Ce qui serait aussi impardonnable que de ne pas voir la grandeur du péril, ce serait de se laisser aller à la colère et, sous prétexte qu’il y a des brigands parmi les socialistes, de refuser les réformes quand elles sont justes et de ne plus voir la misère quand elle est réelle. Il est navrant de penser que, dans une ville comme Paris, où il n’y a pas une bête de somme qui n’ait son écurie ou sa ration de fourrage, il y ait des hommes qui meurent de faim et même de froid, ainsi qu’on en a signalé plusieurs exemples durant les jours rigoureux de cette quinzaine. Cependant lorsqu’on jette un coup d’œil sur le budget de la misère, on se demande si c’est bien l’argent qui fait défaut ou si, plutôt, ce n’est pas l’organisation de la charité, publique et privée, qui est défectueuse.

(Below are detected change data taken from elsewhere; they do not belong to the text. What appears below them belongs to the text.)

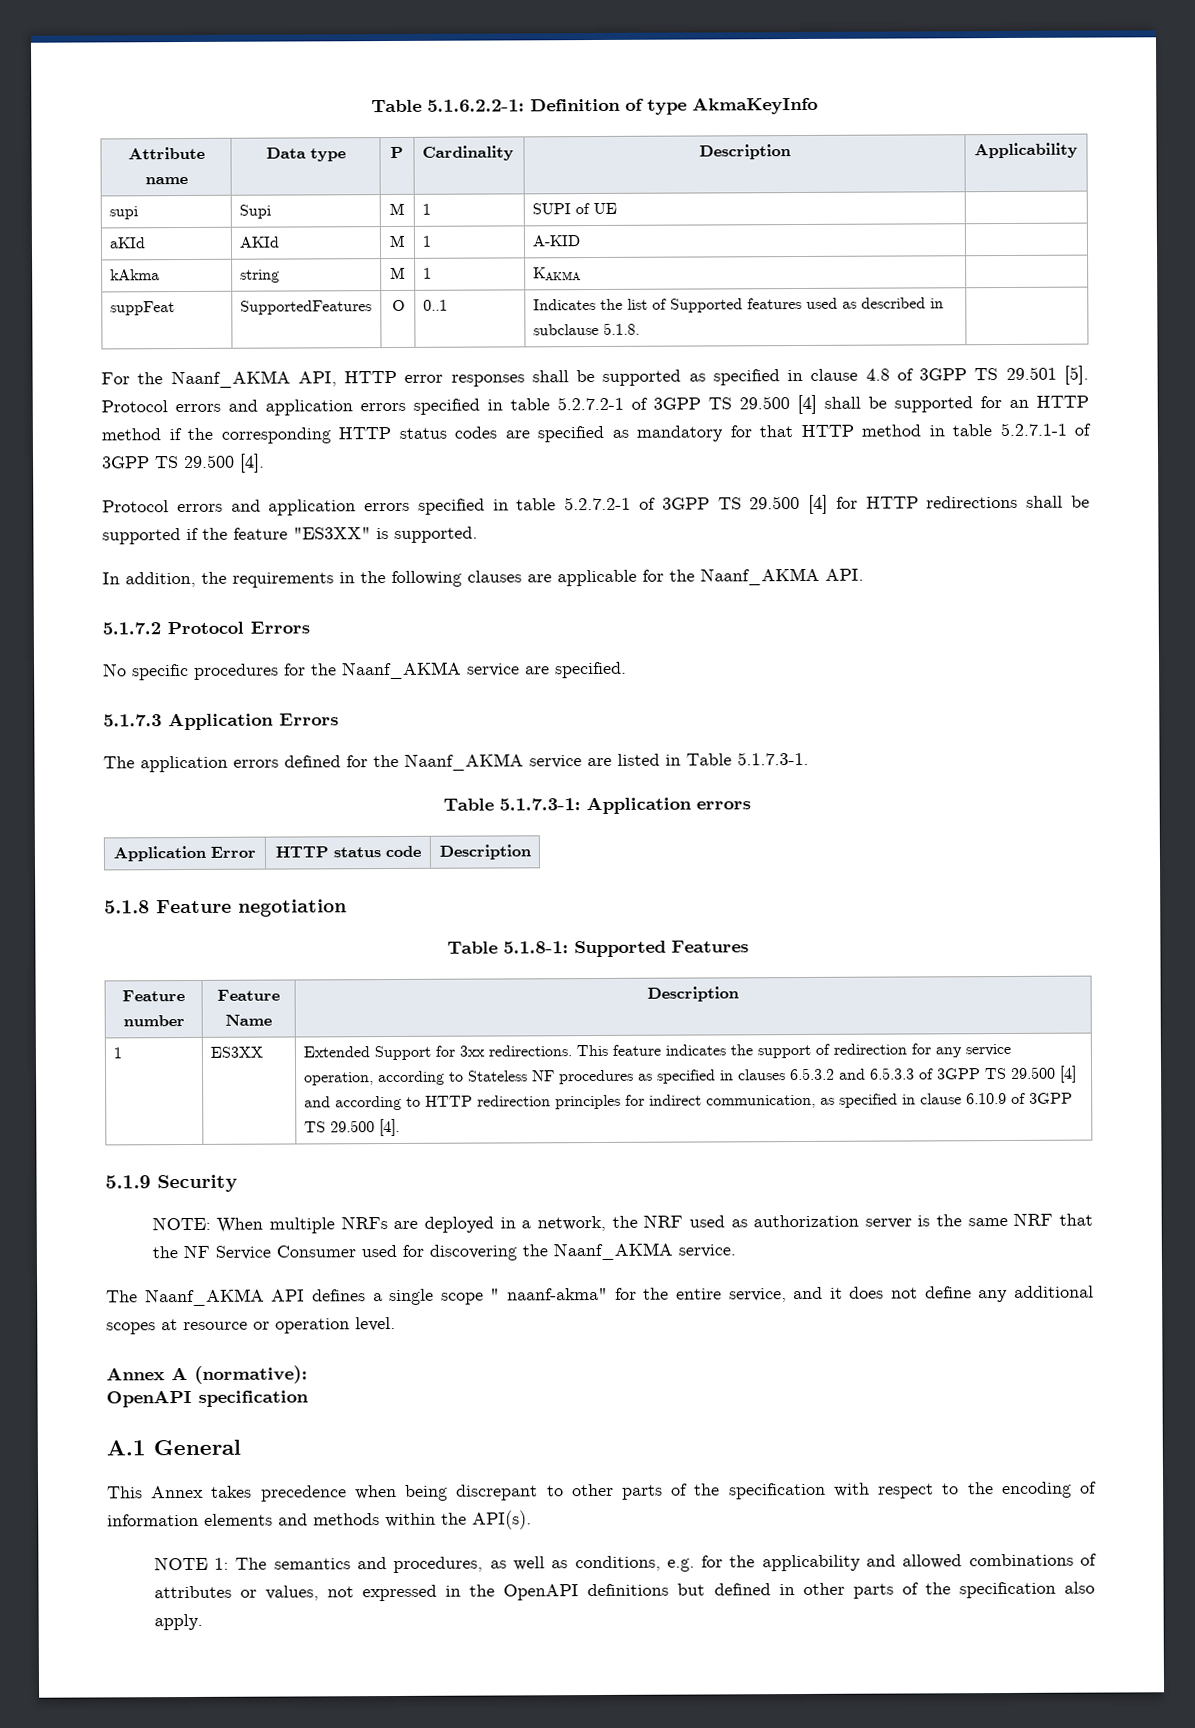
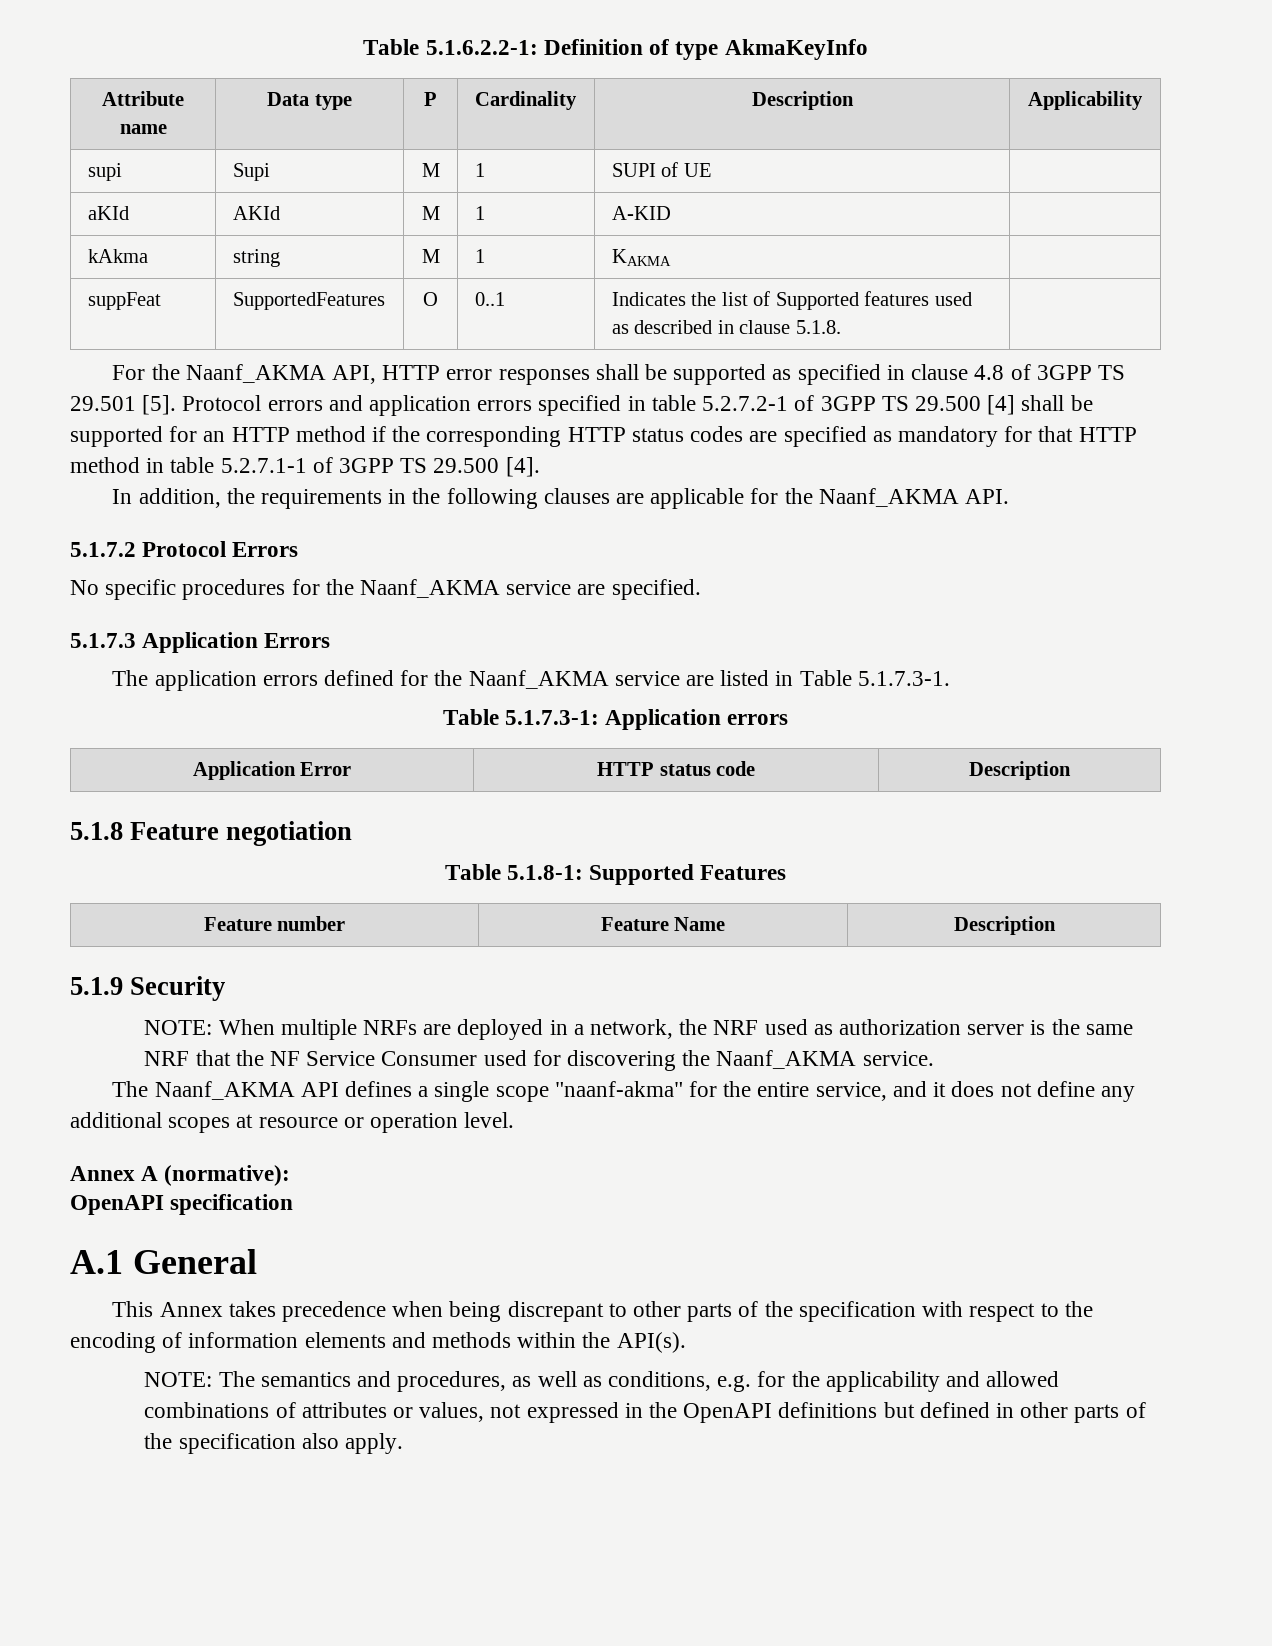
- suppFeat | SupportedFeatures | O | 0..1 | Indicates the list of Supported features used as described in subclause 5.1.8. |
+ suppFeat | SupportedFeatures | O | 0..1 | Indicates the list of Supported features used as described in clause 5.1.8. |
- Protocol errors and application errors specified in table 5.2.7.2-1 of 3GPP TS 29.500 [4] for HTTP redirections shall be supported if the feature "ES3XX" is supported.
- 1 | ES3XX | Extended Support for 3xx redirections. This feature indicates the support of redirection for any service operation, according to Stateless NF procedures as specified in clauses 6.5.3.2 and 6.5.3.3 of 3GPP TS 29.500 [4] and according to HTTP redirection principles for indirect communication, as specified in clause 6.10.9 of 3GPP TS 29.500 [4].
- The Naanf_AKMA API defines a single scope " naanf-akma" for the entire service, and it does not define any additional scopes at resource or operation level.
+ The Naanf_AKMA API defines a single scope "naanf-akma" for the entire service, and it does not define any additional scopes at resource or operation level.
- NOTE 1: The semantics and procedures, as well as conditions, e.g. for the applicability and allowed combinations of attributes or values, not expressed in the OpenAPI definitions but defined in other parts of the specification also apply.
+ NOTE: The semantics and procedures, as well as conditions, e.g. for the applicability and allowed combinations of attributes or values, not expressed in the OpenAPI definitions but defined in other parts of the specification also apply.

Les dernières discussions du conseil municipal semblent de nature à nous convaincre que les indigens seraient presque à leur aise, si les sommes qui leur sont destinées étaient plus intelligemment réparties. L’Assistance publique, à elle seule, dispose à Paris, en 1894, d’un chiffre de près de 50 millions de francs, provenant tant de ses revenus propres, du droit des pauvres dans les théâtres et des fondations définitives qu’elle a mission de gérer, que des subventions ordinaires et extraordinaires de la ville. On calcule qu’à côté de ces 50 millions une somme au moins égale est obtenue par les 1200 œuvres, religieuses ou laïques, qui fonctionnent dans la capitale, par les allocations de l’État, par les quêtes dans les églises et par les charités individuelles.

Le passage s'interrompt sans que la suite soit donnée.